Le lieu du terrain d’enquête

Le deuxième défi en production des données concerne le lieu du terrain d’enquête. Les chercheuses et chercheurs se rendent souvent là où sont les personnes participantes, ce qui comporte son lot d’obstacles. Imaginez que vous êtes chercheuse ou chercheur dans un lieu insolite (p. ex., une communauté isolée de l’Arctique, un campement urbain sous la tente, le département des urgences d’un hôpital à deux heures du matin) et posez-vous les questions suivantes:

  • Comment vais-je recueillir les données? (p. ex., avec une enregistreuse audio, du papier et un stylo, des photos)
  • Quels sont mes recours si mon moyen de collecte ne fonctionne pas? (p. ex., les piles s’épuisent, le stylo n’écrit plus dans le froid)
  • Comment vais-je numériser, sécuriser et/ou faire une sauvegarde de mes données? (p. ex., l’envoi d’enregistrements pour la transcription nécessite une connexion Internet sécurisée)
  • Comment vais-je partager mes données avec les autres membres de l’équipe?
  • Les données auront-elles besoin d’être traduites?

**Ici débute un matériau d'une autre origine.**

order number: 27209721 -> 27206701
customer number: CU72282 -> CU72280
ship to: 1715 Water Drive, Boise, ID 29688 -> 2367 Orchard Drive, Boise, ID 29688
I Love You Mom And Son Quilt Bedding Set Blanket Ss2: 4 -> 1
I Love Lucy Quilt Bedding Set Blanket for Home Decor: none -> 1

Comment puis-je assurer la confidentialité et l’intégrité des données tout au long du processus?

Certes, les chercheuses et chercheurs en recherche quantitative font face à des défis semblables, mais leurs homologues qualitatifs ont la difficulté supplémentaire d’avoir à recueillir des données personnelles identifiables et potentiellement sensibles, ajoutant ainsi à la complexité du travail sur le terrain.

Exercice: Recueillir des données loin de chez soi

Le Dr James Cummings est un sociologue britannique qui a mené une étude ethnographique sur les expériences des homosexuels masculins à Hainan en Chine. Dans un article de journal, il a discuté des défis d’avoir à travailler avec des participants de recherche qui devaient cacher certains aspects de leur vie. Lisez l’article et examinez les expériences du Dr Cummings dans la production et la gestion de ses données de recherche. À quels obstacles a-t-il été confronté? Comment ces obstacles seraient-ils semblables ou différents à ceux d’un chercheur qui mène une étude comparable dans une communauté au Canada? Comment les pratiques de GDR peuvent-elles être améliorées pour mieux appuyer ce type de recherche sur le terrain?

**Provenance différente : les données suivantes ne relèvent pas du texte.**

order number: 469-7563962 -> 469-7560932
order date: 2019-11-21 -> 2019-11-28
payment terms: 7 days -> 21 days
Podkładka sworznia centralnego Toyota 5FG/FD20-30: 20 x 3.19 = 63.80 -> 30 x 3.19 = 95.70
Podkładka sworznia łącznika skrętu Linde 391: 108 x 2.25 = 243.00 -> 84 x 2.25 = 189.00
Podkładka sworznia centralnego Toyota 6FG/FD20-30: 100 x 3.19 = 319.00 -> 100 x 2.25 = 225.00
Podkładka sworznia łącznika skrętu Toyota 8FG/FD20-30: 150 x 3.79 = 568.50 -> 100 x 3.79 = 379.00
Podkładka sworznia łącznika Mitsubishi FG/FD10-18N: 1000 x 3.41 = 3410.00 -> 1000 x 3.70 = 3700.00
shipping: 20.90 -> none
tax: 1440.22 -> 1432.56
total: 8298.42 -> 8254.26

Cummings, J. (2018, 11 mars). The double lives of gay men in China’s Hainan province. The Conversation. https://theconversation.com/the-double-lives-of-gay-men-in-chinas-hainan-province-153945

Les personnes participantes et leurs données

Les données ne sont plus perçues comme un élément sur lequel les personnes participantes ont peu de contrôle. Quelques participantes et participants (p. ex., du personnel clinique ou des fonctionnaires qui prennent part aux recherches dans l’exercice de leurs fonctions) demandent de réviser ou de modifier leurs données avant de consentir à leur utilisation. Ces demandes restent peu fréquentes, ce qui explique pourquoi le suivi des modifications aux données (p. ex., des révisions apportées à une transcription d’entrevue) s’avère compliqué et pourquoi il y a si peu de meilleures pratiques.

Ce lien entre la personne participante et ses données évolue de façon importante. L’idée que l’individu qui participe à une recherche a le droit d’être informé des conclusions résultant de ses données se répand de plus en plus dans les débats éthiques. Des questions sur l’accès aux données qualitatives pour une analyse secondaire sont également soulevées. Dans quelle mesure les personnes participantes  devraient-elles avoir leur mot à dire sur la manière dont leurs données sont utilisées aujourd’hui ou à l’avenir? Et quelles sont les implications éthiques, juridiques et sociales de ces choix pour les chercheuses et chercheurs?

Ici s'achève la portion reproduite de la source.